今回は、これらのうち「① キャッシュポジションを50%まで取ることができる」について深掘りしていきます。
キャッシュポジションを取れる投資信託は暴落しにくい
日本で売られている投資信託は「フル投資型の投資信託」が多いです。フル投資型とは、文字どおり、「顧客(投資家)から預かったすべての資金を株式などに投資する」ということです。
株価が順調に右肩上がりのときは、フル投資型は大きなリターンをもたらしてくれます。ところが、金融ショックが起こると悲惨なことになります。
リーマン・ショックのような世界規模の金融ショックが発生すると、どんなに業績のよい企業でも株価は下落してしまいます。そのため、フル投資型の投資信託の場合は、急速に基準価額が下がってしまうのです。
このように、フル投資型の投資信託にはハイリスク・ハイリターンの側面があります。
ただ、投資信託には「顧客(投資家)から集めたお金をすべて投資しなければならない」というルールはありません。
実際、投資信託協会が定めた規則には、「投資信託の信託財産の2分の1を超える額を有価証券に対する投資として運用することとする(=預かったお金の50%以上は株などに投資しなければならない)」と記載されています(投資信託等の運用に関する規則)。
いいかえると、預かった資金の50%は現金で保有してもよいのです。そして、相場が悪いときは現金の比率を増やすことで、ダメージを軽減することができるのです(下図参照)。
このように、投資信託に一括投資するときは、キャッシュポジションを取れる投資信託を組み入れることを検討してみてください。
なお、投資信託の中には、「信託財産の90%以上を株式に投資する」「株式の組入れ比率は、原則として高位を維持します」のような運用方針を掲げているものがあります。このような投資信託に一括投資すると、金融ショックのときに大損する可能性があるので注意しましょう。
キャッシュポジションを取れる投資信託の例
ここまでの説明で、暴落しないための仕組みとして「キャッシュポジション」が有効であることがわかったと思います。
そこで最後に、キャッシュポジションが取れる投資信託をいくつか紹介します。
- ひふみ投信、ひふみプラス、ひふみ年金(レオス・キャピタルワークス)
- みのりの投信(ポートフォリア)
- ザ・2020ビジョン(コモンズ投信)
※( )内は運用会社
※ 私は「みのりの投信」に投資しています
繰り返し述べているとおり、これらは一括投資に適している投資信託です。

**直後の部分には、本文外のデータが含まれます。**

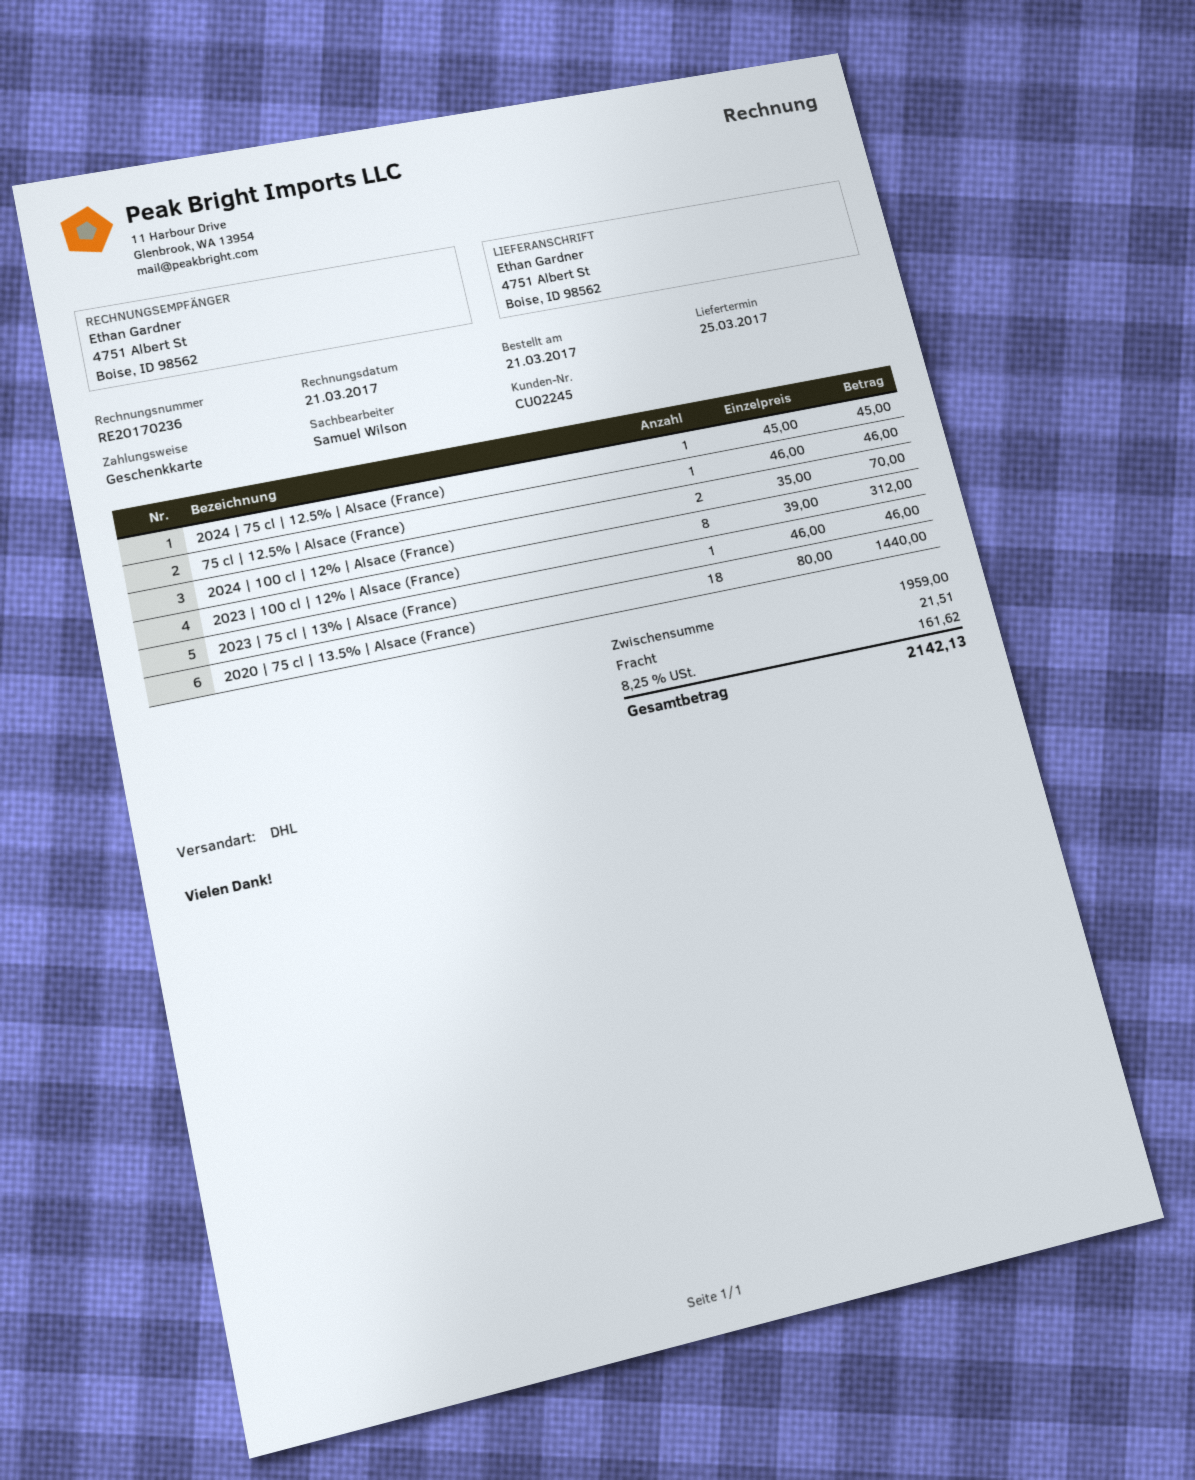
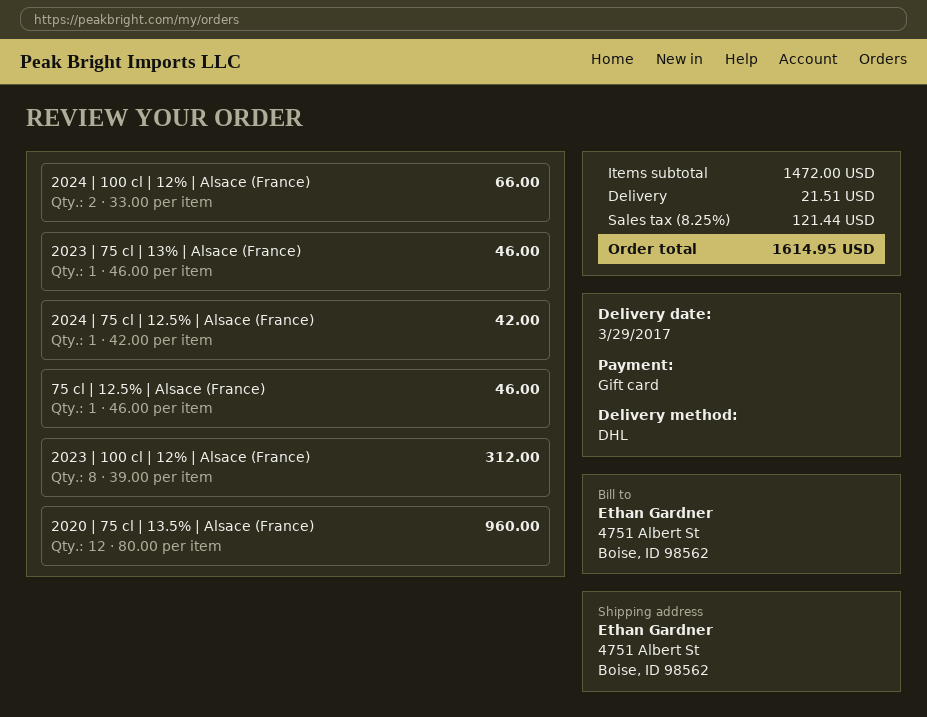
delivery date: 2017-03-25 -> 2017-03-29
2024 | 75 cl | 12.5% | Alsace (France): 1 x 45.00 = 45.00 -> 1 x 42.00 = 42.00
2024 | 100 cl | 12% | Alsace (France): 2 x 35.00 = 70.00 -> 2 x 33.00 = 66.00
2020 | 75 cl | 13.5% | Alsace (France): 18 x 80.00 = 1440.00 -> 12 x 80.00 = 960.00
subtotal: 1959.00 -> 1472.00
tax: 8.25% = 161.62 -> 8.25% = 121.44
total: 2142.13 -> 1614.95

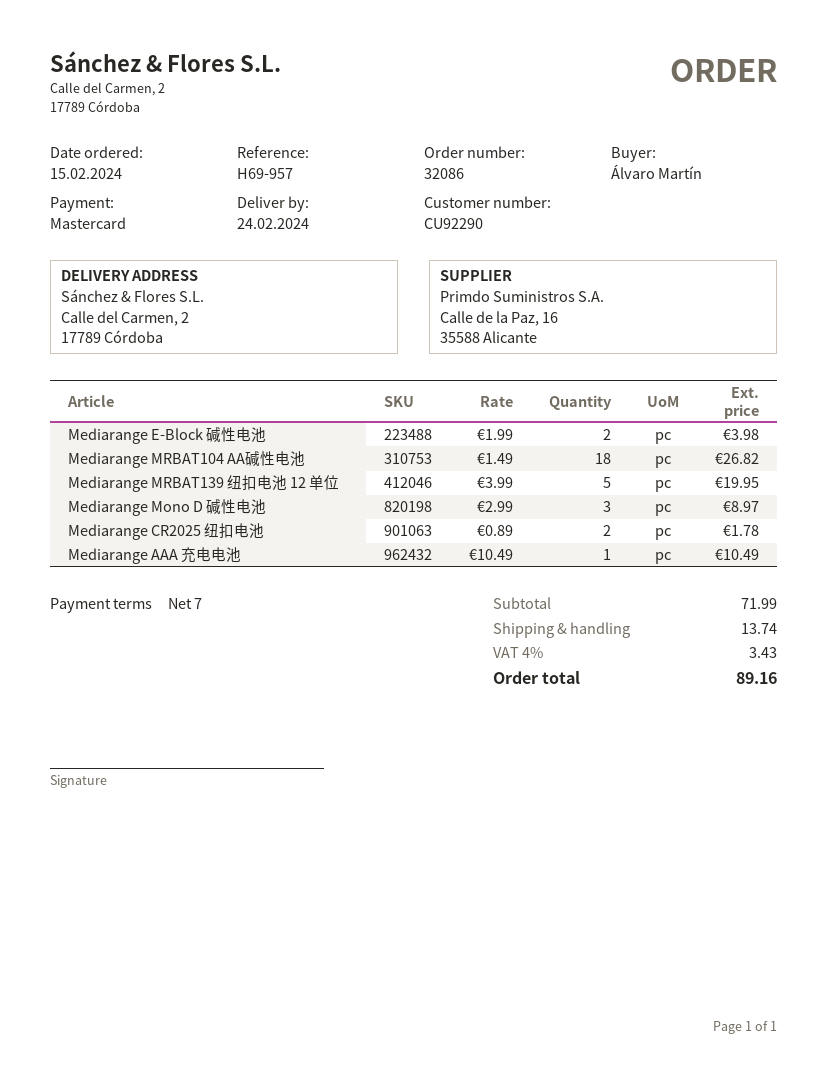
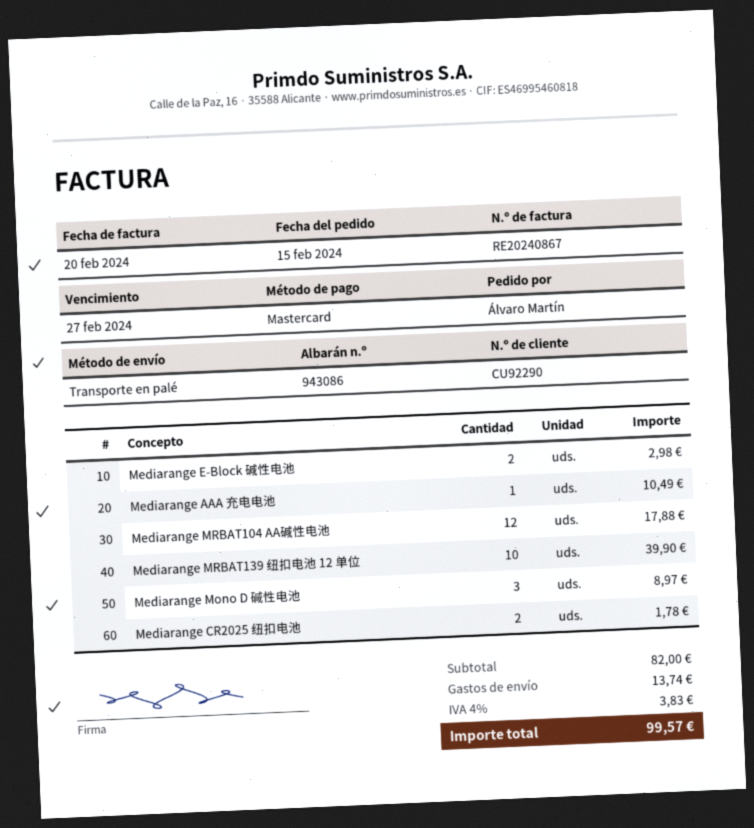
Mediarange E-Block 碱性电池: 2 for 3.98 -> 2 for 2.98
Mediarange MRBAT104 AA碱性电池: 18 for 26.82 -> 12 for 17.88
Mediarange MRBAT139 纽扣电池 12 单位: 5 for 19.95 -> 10 for 39.90
subtotal: 71.99 -> 82.00
tax: 4% = 3.43 -> 4% = 3.83
total: 89.16 -> 99.57

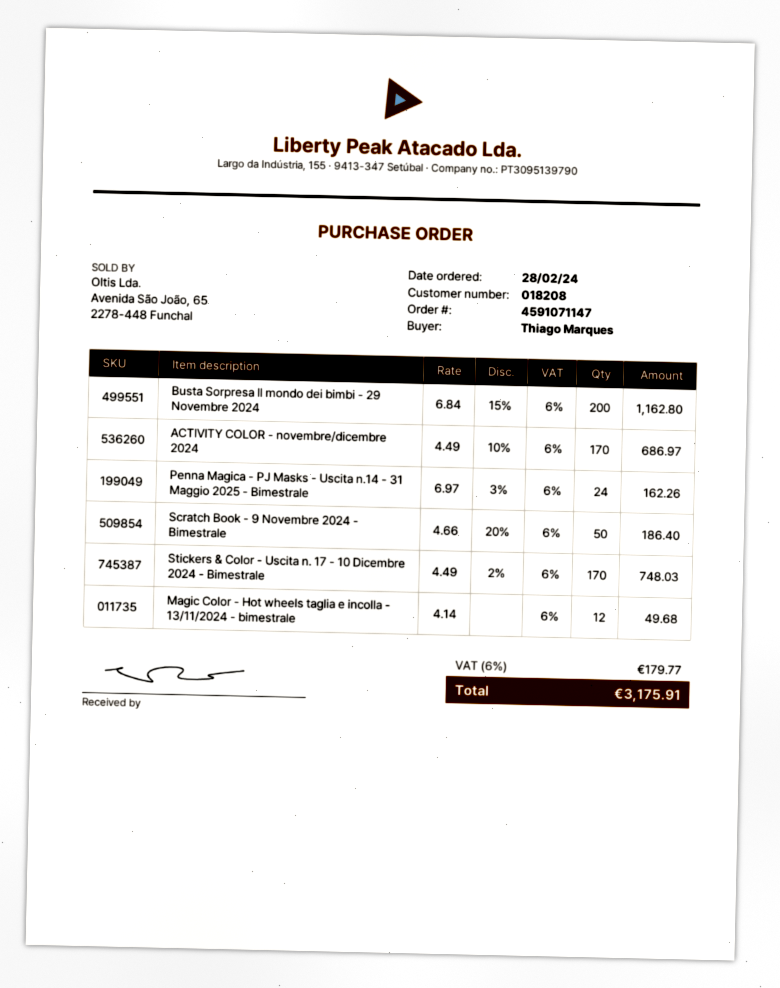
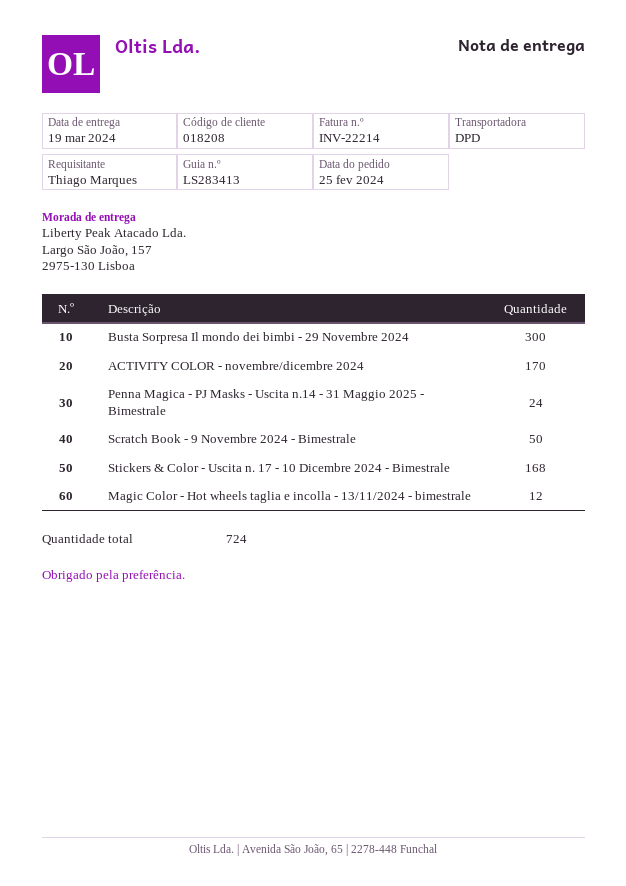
order date: 2024-02-28 -> 2024-02-25
Busta Sorpresa Il mondo dei bimbi - 29 Novembre 2024: 200 -> 300
Stickers & Color - Uscita n. 17 - 10 Dicembre 2024 - Bimestrale: 170 -> 168

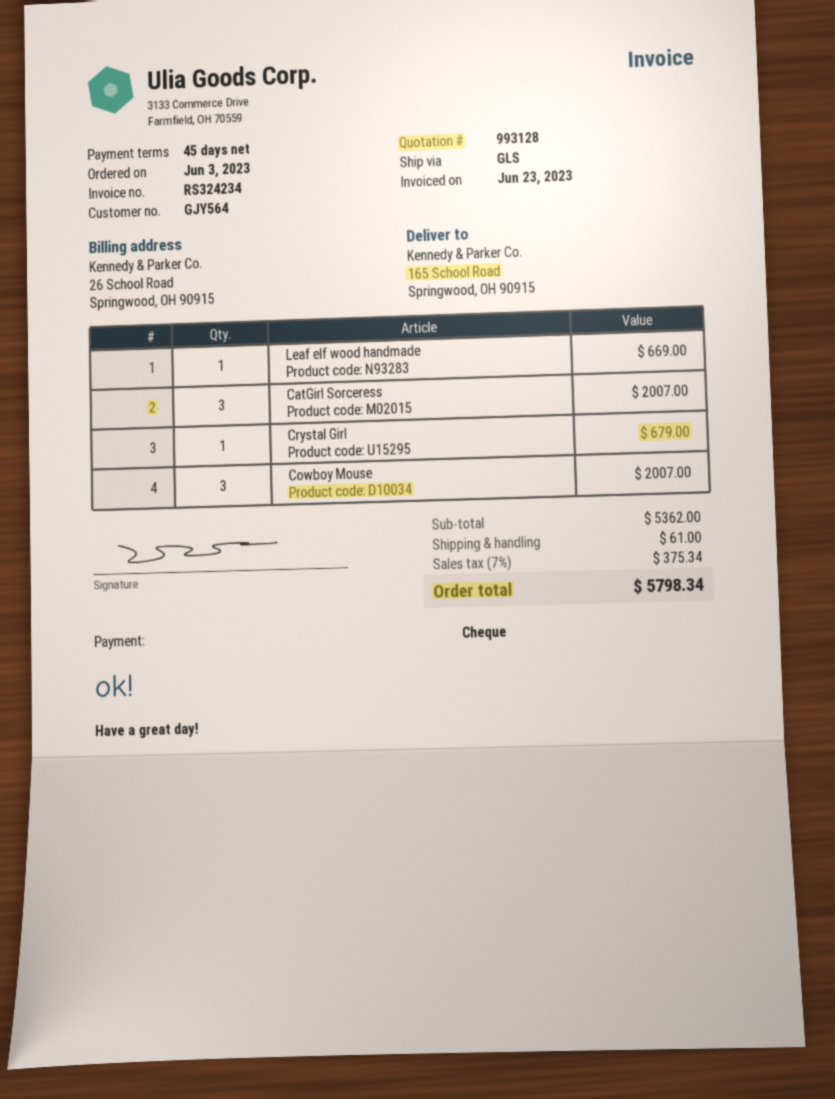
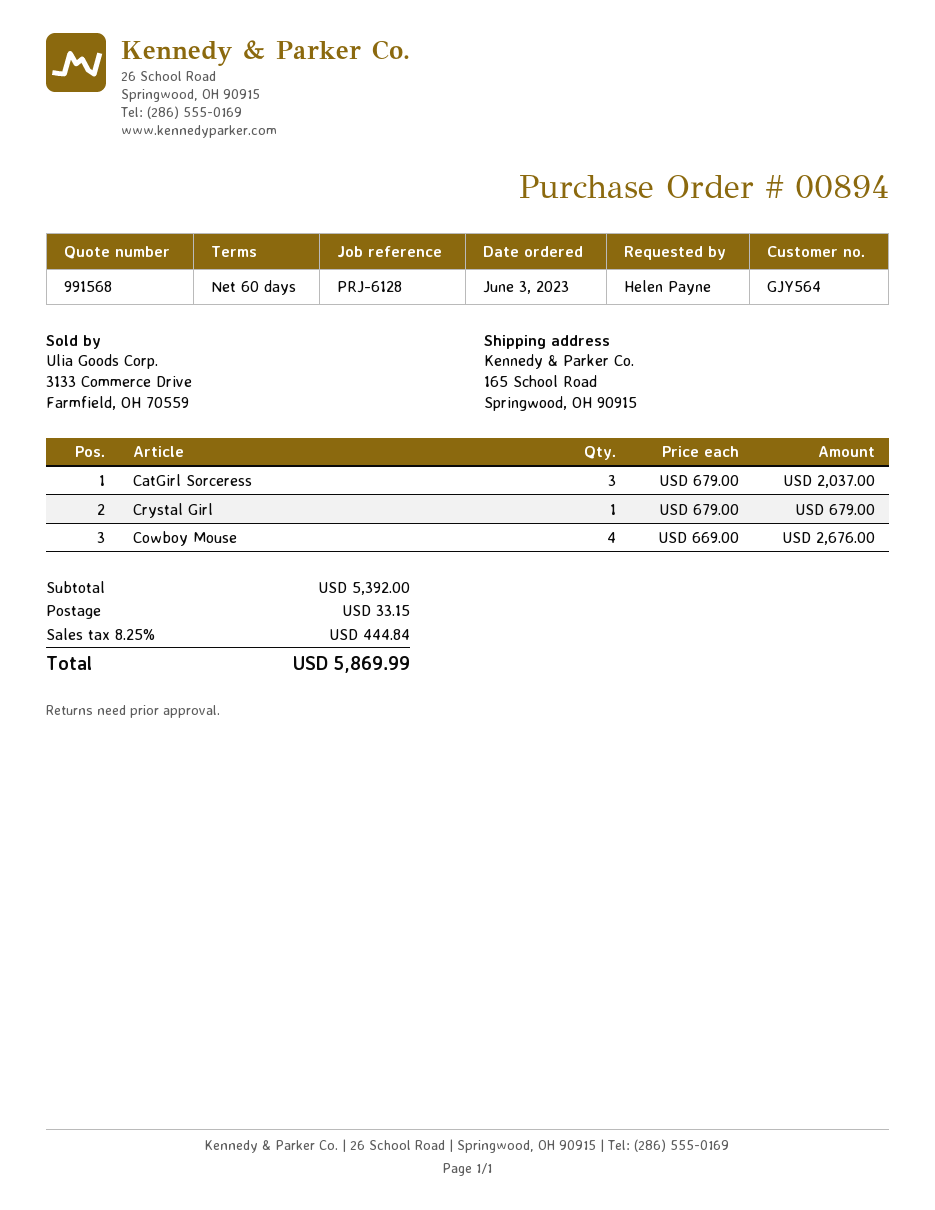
quote number: 993128 -> 991568
payment terms: 45 days -> 60 days
Leaf elf wood handmade: 1 for 669.00 -> none
CatGirl Sorceress: 3 for 2007.00 -> 3 for 2037.00
Cowboy Mouse: 3 for 2007.00 -> 4 for 2676.00
subtotal: 5362.00 -> 5392.00
shipping: 61.00 -> 33.15
tax: 7% = 375.34 -> 8.25% = 444.84
total: 5798.34 -> 5869.99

これらの投資信託を積立投資している人もいますが、上述の理由から、私は積立投資にはあまり適していないと考えています。
まとめ
- 投資信託に一括投資するときは、「暴落しない仕組みがあるか?」という観点で商品を選ぶ必要がある。
- キャッシュポジションを50%まで取れる投資信託であれば、株価の下落によるダメージを軽減することができる。
- 積立投資の場合は、フル投資型のほうが適している。
今回は、一括で投資信託を購入するときの注意点について述べてきました。必ずしも「キャッシュポジションを取れる投資信託を買わなければならない」というわけではありません。ただ、暴落しない仕組みのある投資信託をいくつか組み合わせることで、金融ショックが起こっても資産価値が急速に減るのを防ぐことができます。